Chapter 3
State — The Most Important File You've Never Thought About
If you stop reading this series after one chapter, make it this one. State management is the line between "I tried Terraform once" and "I run Terraform in production." Almost every painful Terraform incident — corrupted infrastructure, lost resources, drift nobody can explain — traces back to a state file mishandled.
This chapter does three things. First, it explains what state actually is and why Terraform needs it. Second, it shows the four ways local state goes wrong. Third, it walks through the modern solution — an S3 backend with native locking, the 2026 default for AWS teams.
What state actually is
Open the terraform.tfstate file from chapter 2 again. You're looking at JSON that records, for every resource Terraform manages: the resource type, the local name, every attribute (including AWS-assigned things like ARNs and IDs), and metadata like the Terraform version that created it.
This file is Terraform's memory of the world. Without it, when you run terraform plan, Terraform has no way to know:
- What does it currently manage? Is that S3 bucket in your account something Terraform created, or did someone make it manually?
- What was the last known state? Has someone changed it since the last
apply? - What's the dependency graph? If you delete a resource, what else needs to be updated to compensate?
You might think: "Why doesn't Terraform just query AWS to figure this out?" Two reasons.
First, it would be impossibly slow. A medium-sized infrastructure has hundreds of resources. Terraform would have to make hundreds of API calls just to figure out where it stands before doing anything. State lets it remember the last-known-good and only diff against actual reality when needed.
Second, ambiguity. AWS has, say, 20 S3 buckets in your account. Three of them are Terraform-managed; the rest are not. Without state, Terraform can't tell them apart. It might try to delete a bucket you created for a different purpose, or worse, leave a Terraform-managed bucket alone because it can't recognize it.
State is the link between the abstract resources you wrote in HCL (aws_s3_bucket.first) and the concrete, AWS-side objects (a bucket with a specific ARN). Lose that link and Terraform is functionally blind.
Four ways local state goes wrong
Right now, your state file is on your laptop. That's fine for chapter 2's solo learning exercise. The moment you involve a team or any kind of automation, it falls apart in predictable ways.
1. Two people, two state files
You and a teammate clone the same Terraform repo. You run terraform apply Monday morning to add a security group rule. The state file on your laptop now records that resource.
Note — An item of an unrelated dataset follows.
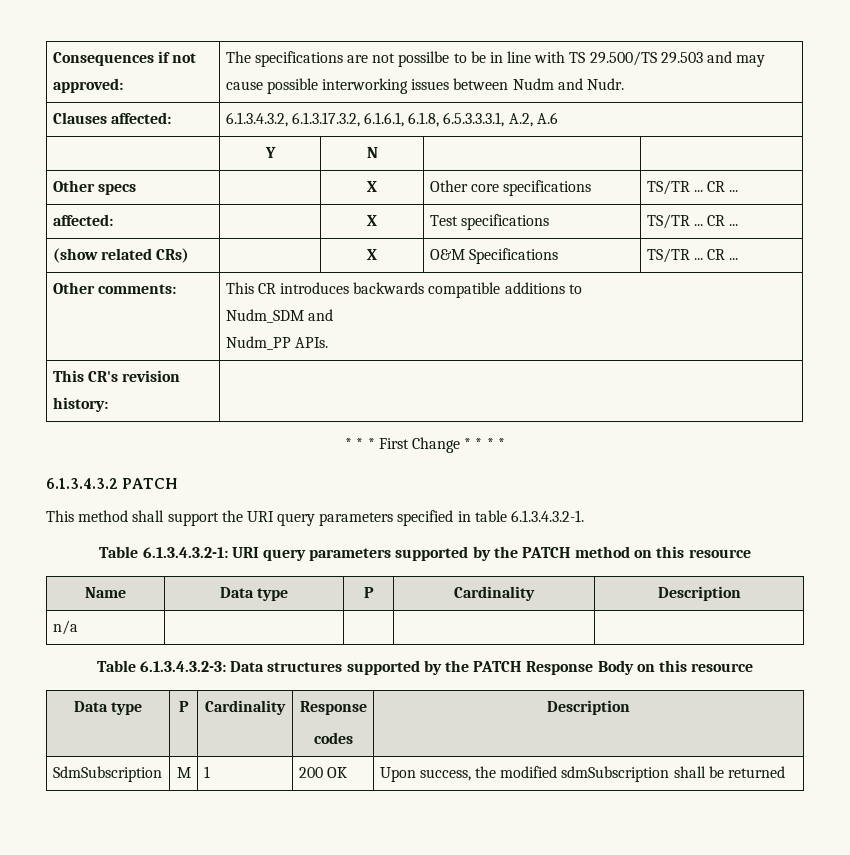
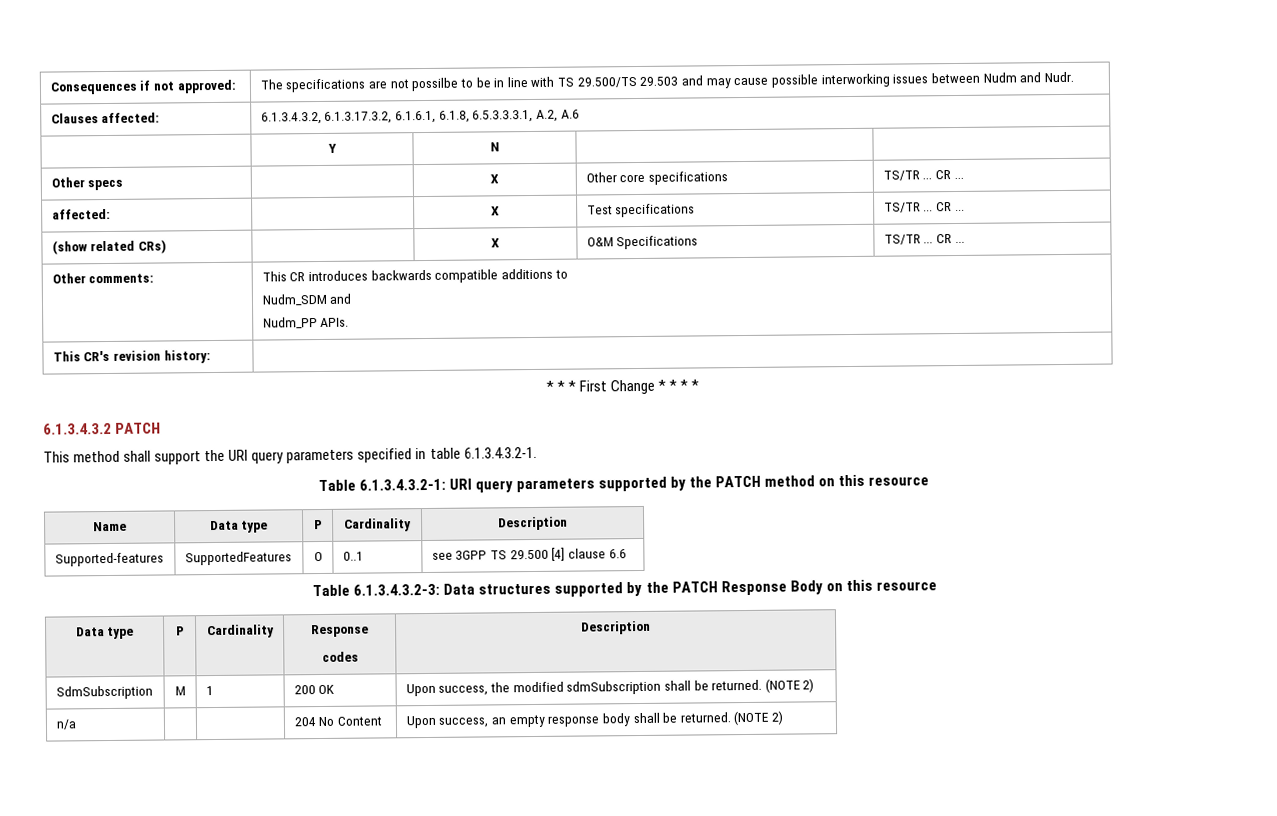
- n/a | | | |
+ Supported-features | SupportedFeatures | O | 0..1 | see 3GPP TS 29.500 [4] clause 6.6
- SdmSubscription | M | 1 | 200 OK | Upon success, the modified sdmSubscription shall be returned
+ SdmSubscription | M | 1 | 200 OK | Upon success, the modified sdmSubscription shall be returned. (NOTE 2)
+ n/a | | | 204 No Content | Upon success, an empty response body shall be returned. (NOTE 2)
Your teammate runs terraform apply Monday afternoon to change a tag — but their state file doesn't know about your security group rule. Terraform plans to delete it, because as far as their state knows, it doesn't exist.
The first person to apply after a teammate makes a change destroys that teammate's work.
2. State in git
The seemingly obvious fix — "just commit the state file to git!" — is the second-worst option. State files contain every attribute of every resource, in plaintext. That includes things you do not want in git history: connection strings, IAM policy documents, sometimes secrets injected by providers. Even if you scrub it once, the next apply regenerates it. Git is wrong for this.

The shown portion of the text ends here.